Wenn nicht am nächsten Tag - es war vormittags um zehn, ich weiß es - ein Schatten auf mich gefallen wäre, im Verein mit einem abrupten Luftzug, der mir bekannt schien, und dann erblickte ich plötzlich zwei Fußsohlen, diesmal aber mit den Fersen nach oben gerichtet. Ich vergewisserte mich: Die Dame Margot neben mir las Götz Kraffts «Die Geschichte einer Jugend» und blickte nicht auf, die Dame vor mir hatte rosige, gekerbte, an den Ballen gelblich harte Fußsohlen. Dazu fiel mir ein, daß es bei den Japanern zum Beispiel als beleidigend gilt, jemandem die Fußsohlen zu weisen.
Und doch war die Situation eine andere. War gestern die Lücke die einzige vorhandene gewesen, so hätte sich an diesem Morgen die Dame ohne weiteres woanders ausbreiten können, ja, weiter unten gab es sogar noch einen Platz in der ersten Reihe. Warum also gerade hier? Und so dicht? Später am Vormittag schlossen sich die Reihen, und da fiel es nicht mehr auf, aber jetzt sandte mir Margot einen Blick zu! Ich sagte: Dafür kann ich nichts. Sagte ich natürlich nicht, anscheinend hatte die Dame einen festen Platz gefunden.
Sie öffnete dann die Beine, und da sie auf dem Bauch lag, bildete ihr sehr großes Genital zwischen den Gesäßbacken eine Tüte, anders kann ich es nicht beschreiben, es war tatsächlich eine nach oben offene Tüte, die sich da entfaltete. Ein Gebilde, bestehend aus den dickeren Teilen, die aber jetzt nach unten hin eine Brücke formten, ein großes U, in dessen Grund sich eine kompliziert gebuckelte Anatomie mit einem - ich weiß, ich bin etwas zwanghaft - daumenförmigen Anhängsel befand. Ich glaube, es war der Kitzler. Margot klappte mit einem Knall ihr Buch zu.

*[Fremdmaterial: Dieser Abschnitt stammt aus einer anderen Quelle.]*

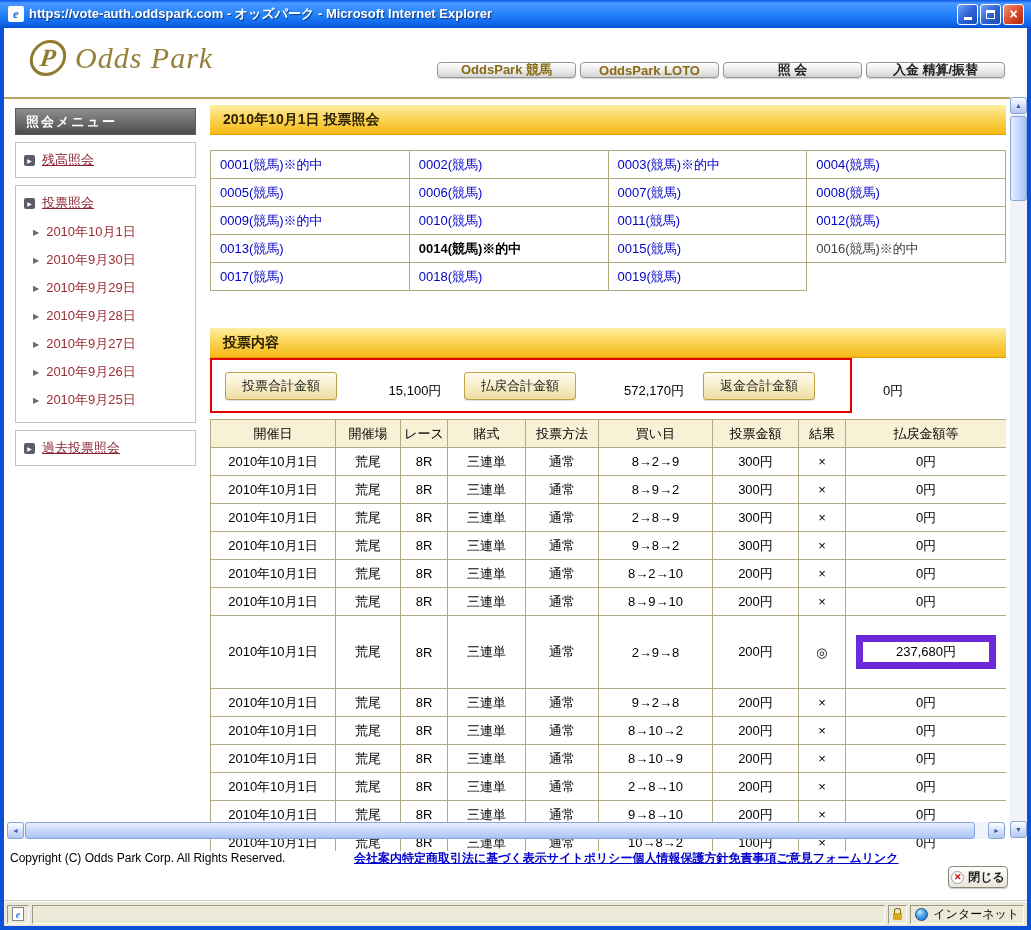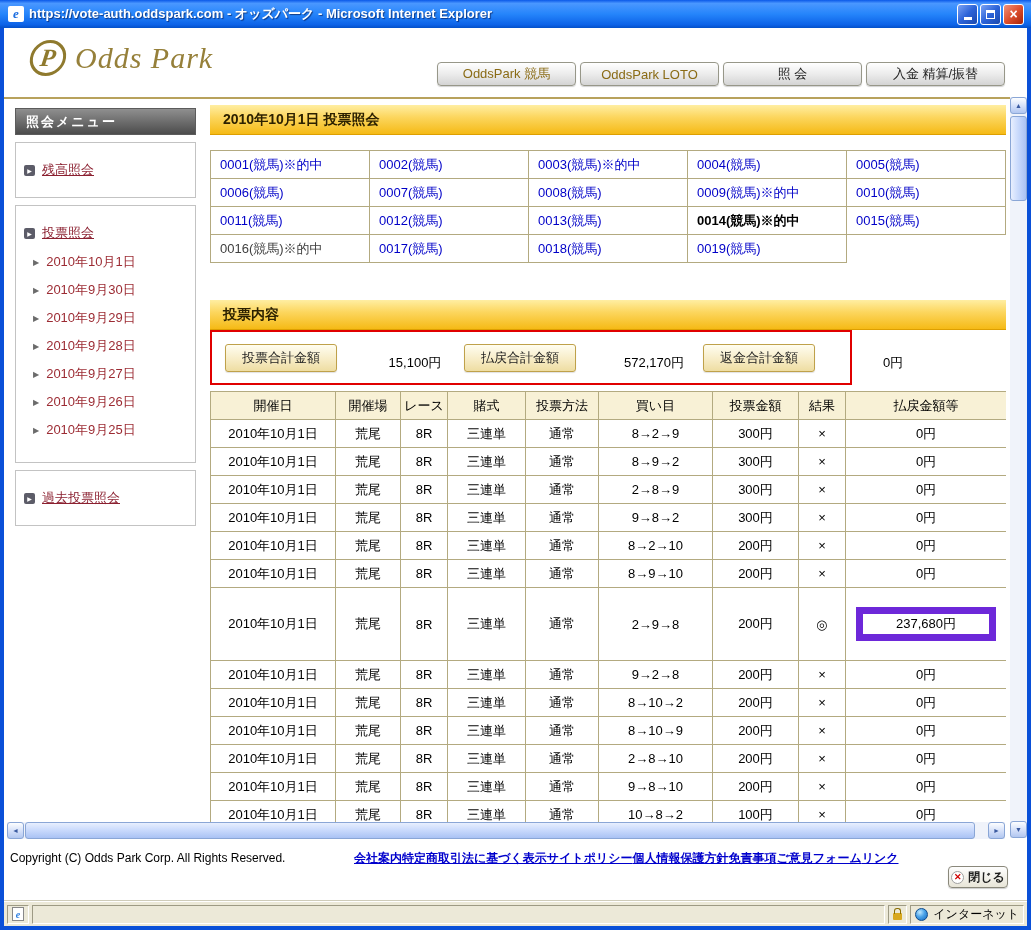"OddsPark 競馬" .nav-btn { font-weight: normal -> bold; height: 24px -> 16px }
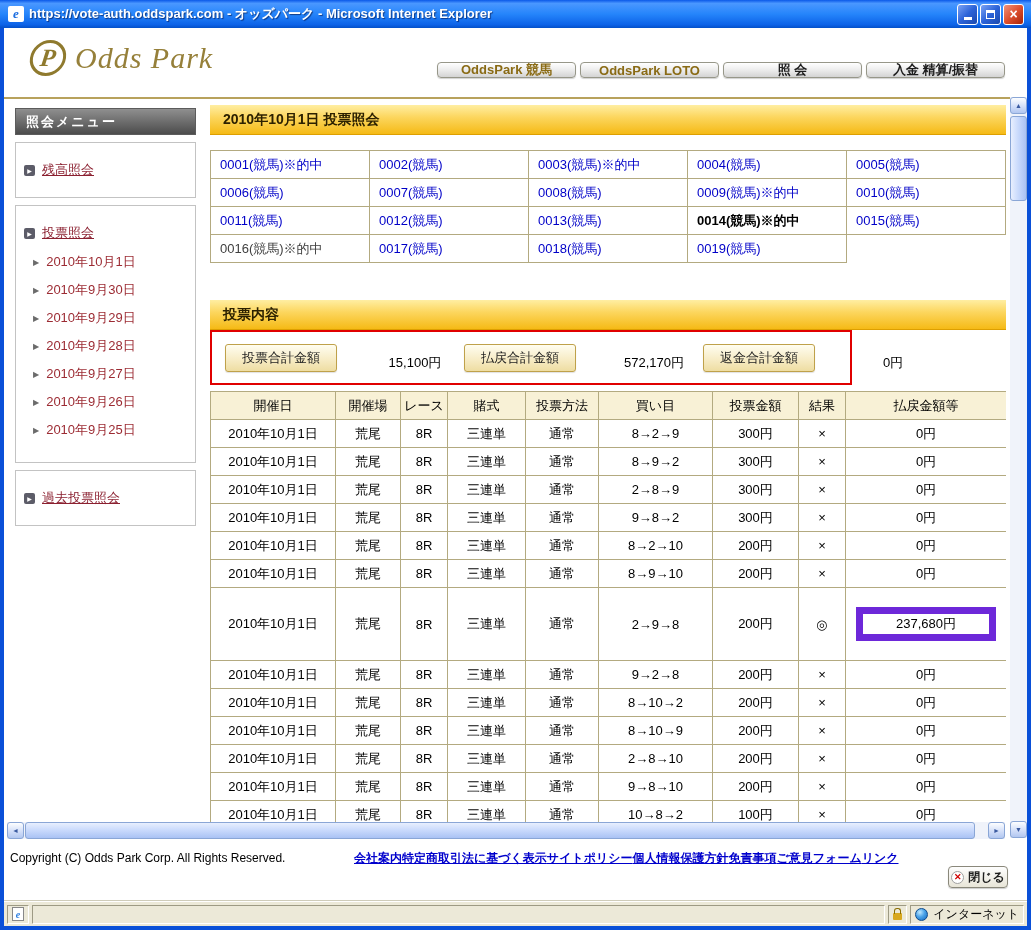"残高照会" .sb-box { padding: 18px 8px -> 8px 8px }
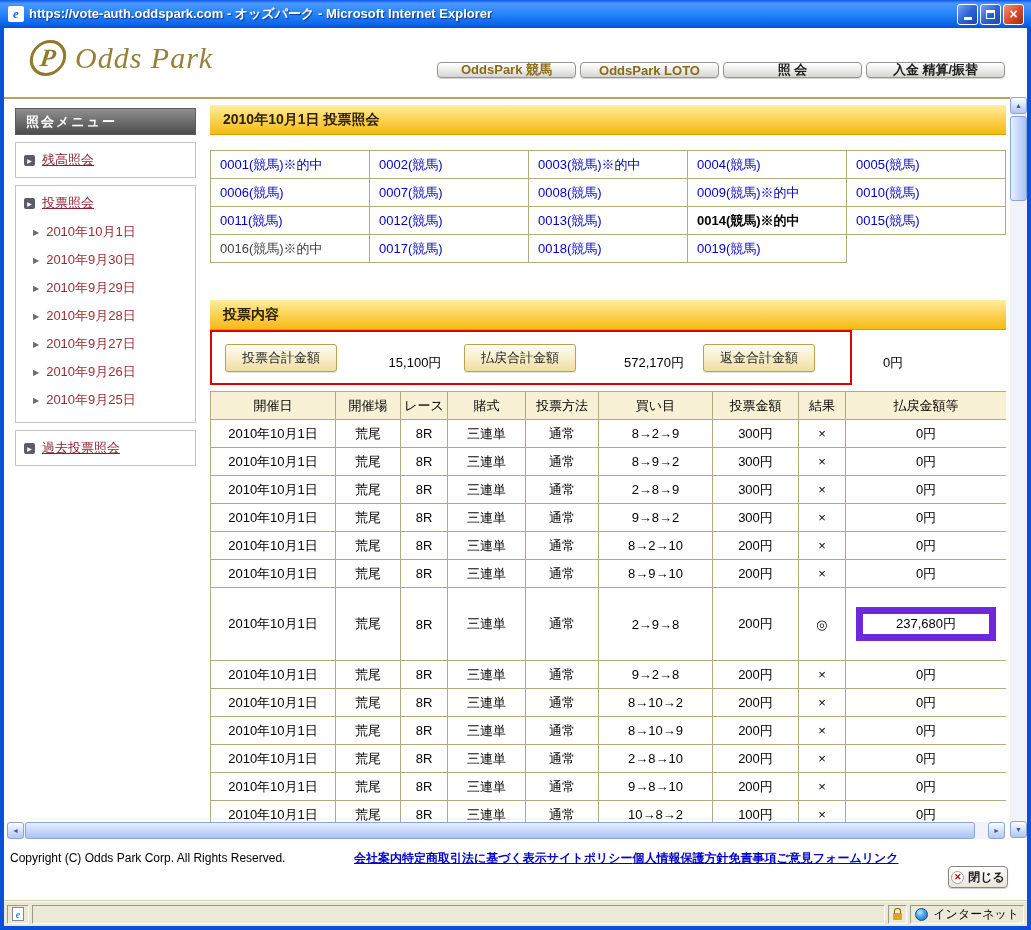"0001(競馬)※的中" .vote-grid { grid-template-columns: repeat(5,1fr) -> repeat(4,1fr) }
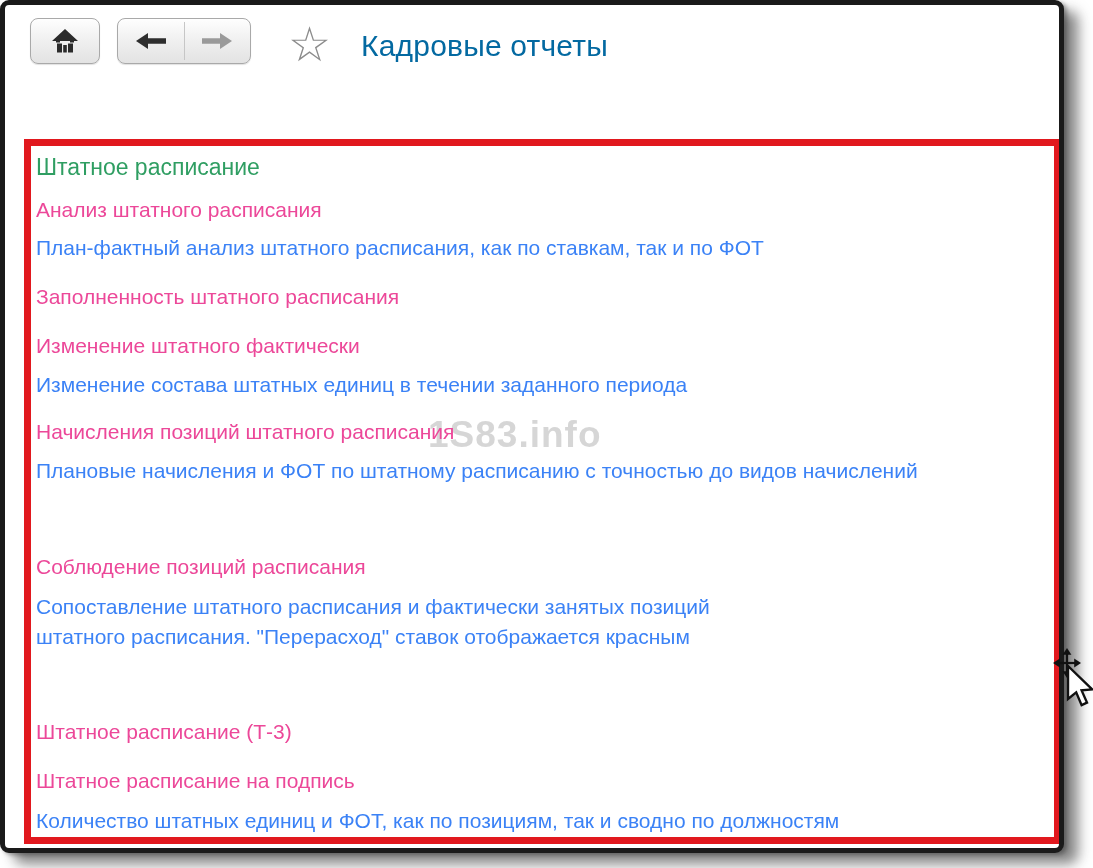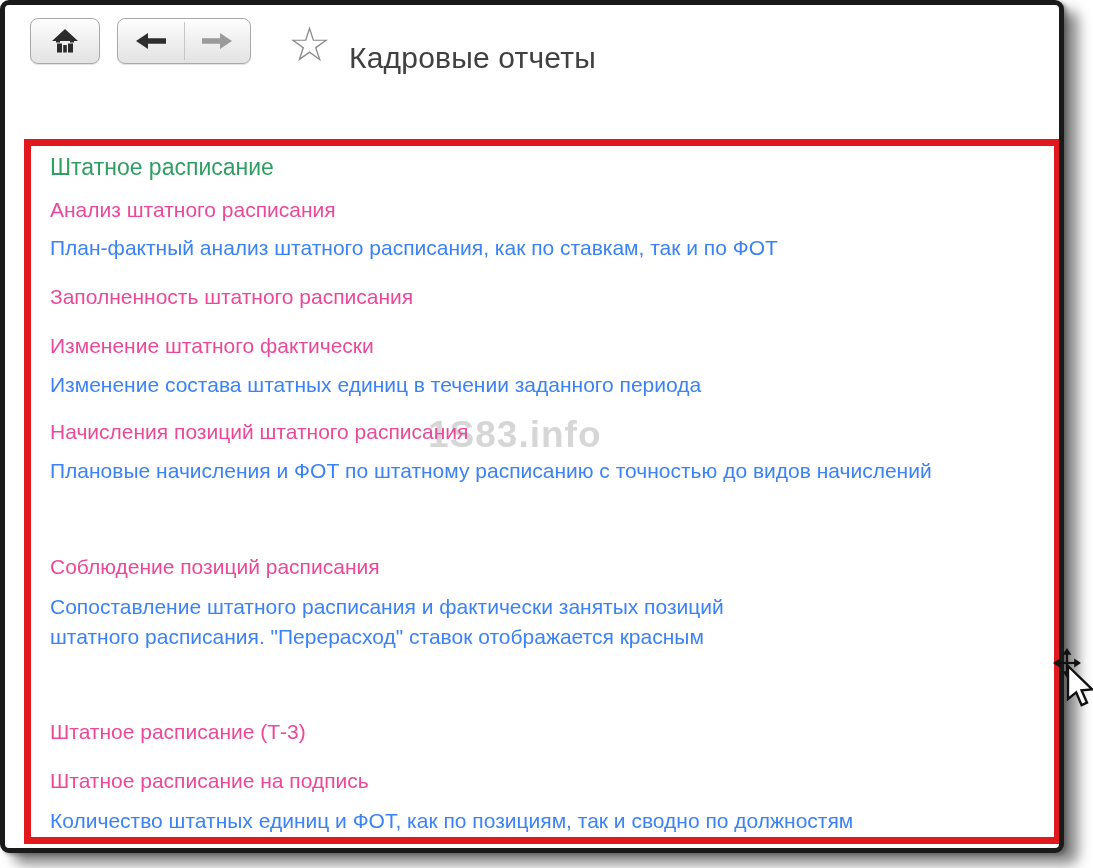"Кадровые отчеты" .title { color: #404040 -> #0369a1; left: 344px -> 356px; margin-top: 12px -> none }
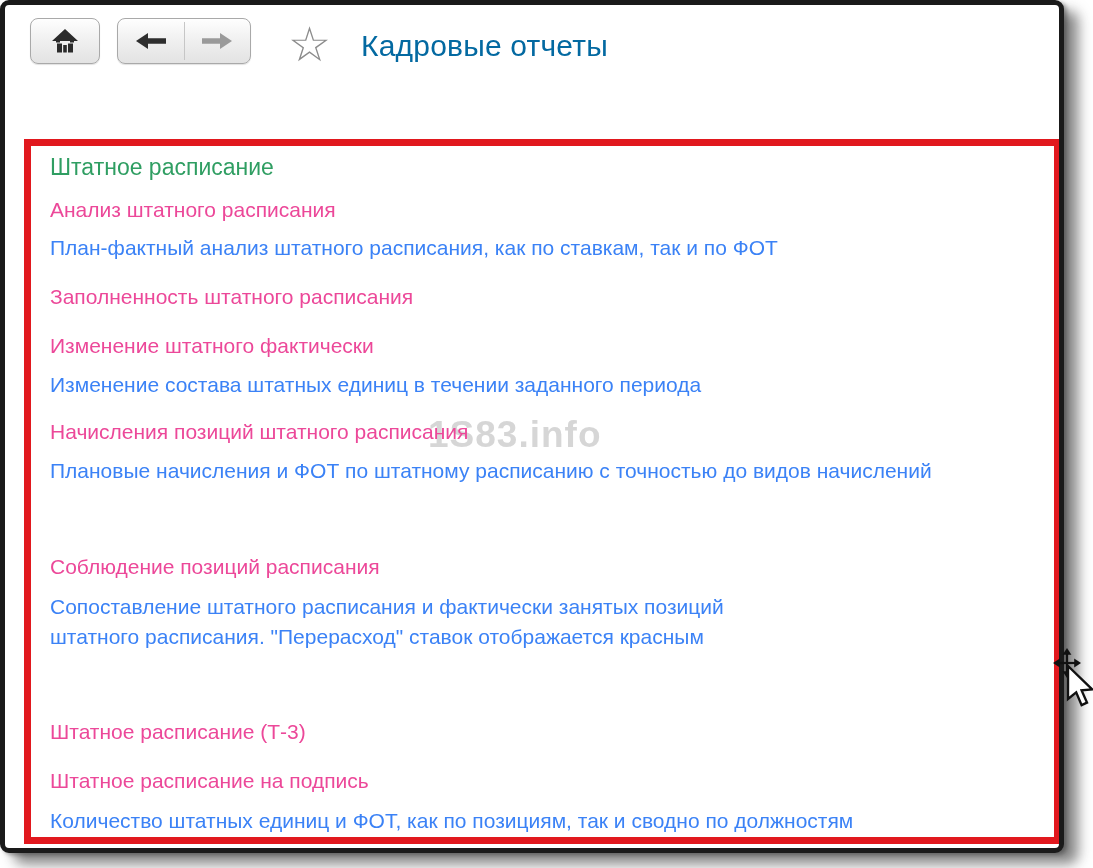"Штатное расписание" .row { left: 19px -> 5px }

Ich ging jetzt erst einmal ins Wasser. Schwamm die ganze Länge und kehrte zurück. Von hier aus war der Anblick nicht ganz so dramatisch, der Winkel war ein anderer. Margot hatte ihr Buch wieder aufgenommen, die andere Dame hatte sich inzwischen auf den Rücken gelegt, und ich registrierte, daß sie ihre Oberschenkel wie zwei Schirme rechts und links hochgestellt hatte, so daß das Ganze doch sehr viel privater aussah, jedenfalls nicht so verboten wie aus der Frontalsicht. Ich will sagen: Man konnte sich doch ganz gut heraushalten. Deshalb schwamm ich noch eine Länge und zurück, nahm dann wieder meinen Platz ein, Margot kehrte mir auf Dauer den Rücken zu. Und so ging das Ganze aus: Nach zwei Stunden packte die Dame ihre Sachen und verschwand. Sie war übrigens bis in die Tiefe durchgebräunt, vollständig, ja, und sorgfältig rasiert, das wollte ich zum Schluß noch erwähnt haben.
*
Doch der darauffolgende Tag - es war wieder ein Samstag - begann mit einem Eklat. Ich lag friedlich auf meinem angestammten Platz und sonnte mich, Margot war noch nicht erschienen, also hielt ich einen Platz frei. Döste vor mich hin und dachte sozusagen an nichts Böses, als plötzlich dicht neben mir eine ganz hohe Stimme brüllte, eine Fistelstimme:
«Du Spanner! Hab’ ich dich, du Spanner!»